Regex to find the last word in string -Javascript flavor - regex

I am close but no quite there. I am trying to match the last word to pull out the last name.
My Regex:
Insured Name:\W*(?<insured_last_name>.*)
Text that I am searching:
Insured Name:
FRED & ETHYL MERTZ
Sample here...
https://regex101.com/r/McdMcq/3

You can match Insured Name: until the end of the line.

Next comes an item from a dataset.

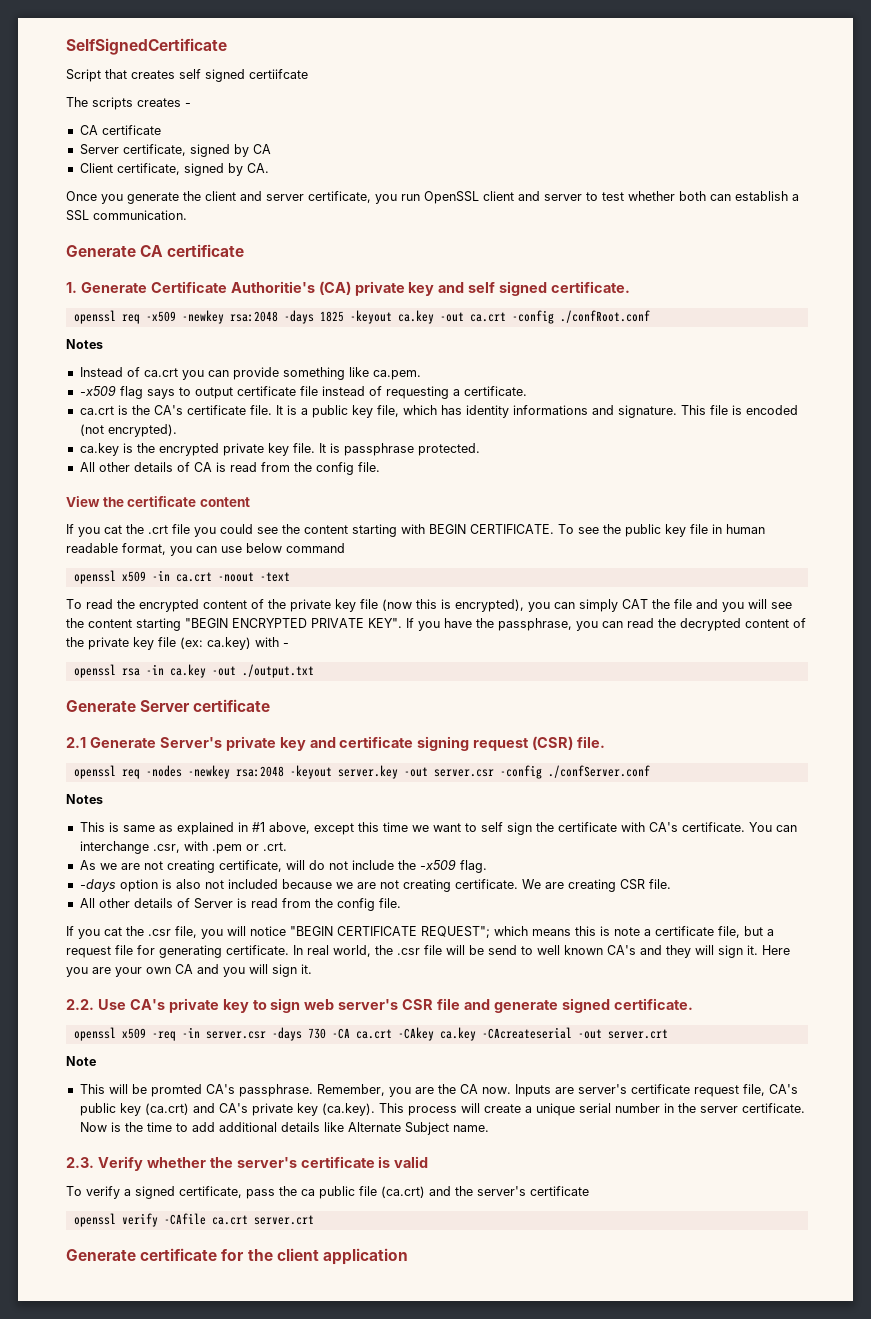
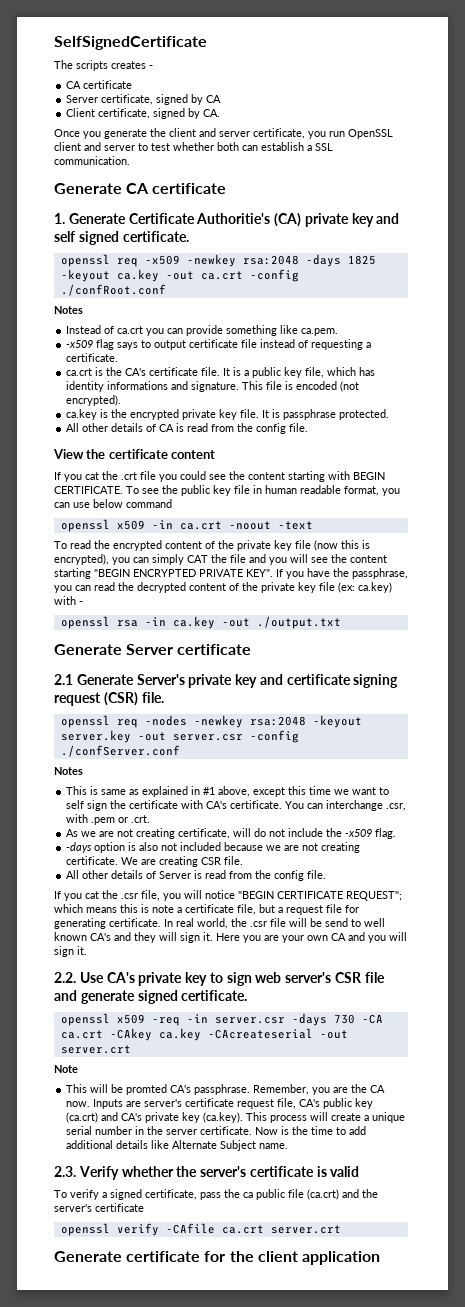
[66,69,308,82] // Script that creates self signed certiifcate -> (207, 43) none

Then match a newline and optional following whitespace chars.
Then at the line where you want to get the last word, first match until the end of the line, then backtrack until the last space, and capture 1+ non whitespace chars in group insured_last_name
\bInsured Name:.*\r?\n\s*.* (?<insured_last_name>\S+)
In parts
\bInsured Name: Match literally
.*\r?\n\s* Match the rest of the line, a newline and 0+ whitespace chars
.* Match the rest of the line and match the last space
(?<insured_last_name>\S+) Match 1+ non whitespace chars in group insured_last_name
Regex demo

You can simply /\w+$/gm
Demo: https://regex101.com/r/McdMcq/4
Explanation:
\w: Look for alphanumeric letters
+: At least one
$: And then the end of the string
If there are multiple rows and potentially garbage data in between I would recommend you to remove the 2 newlines (\n\n) and then do a Positive Lookbehind looking for "Name". Demo: https://regex101.com/r/McdMcq/5
If you need to store the result in a capture group simply enclose \w+$ with parenthesis and group name (i.e (?<insured_last_name>\w+$)) on any of the two regexes.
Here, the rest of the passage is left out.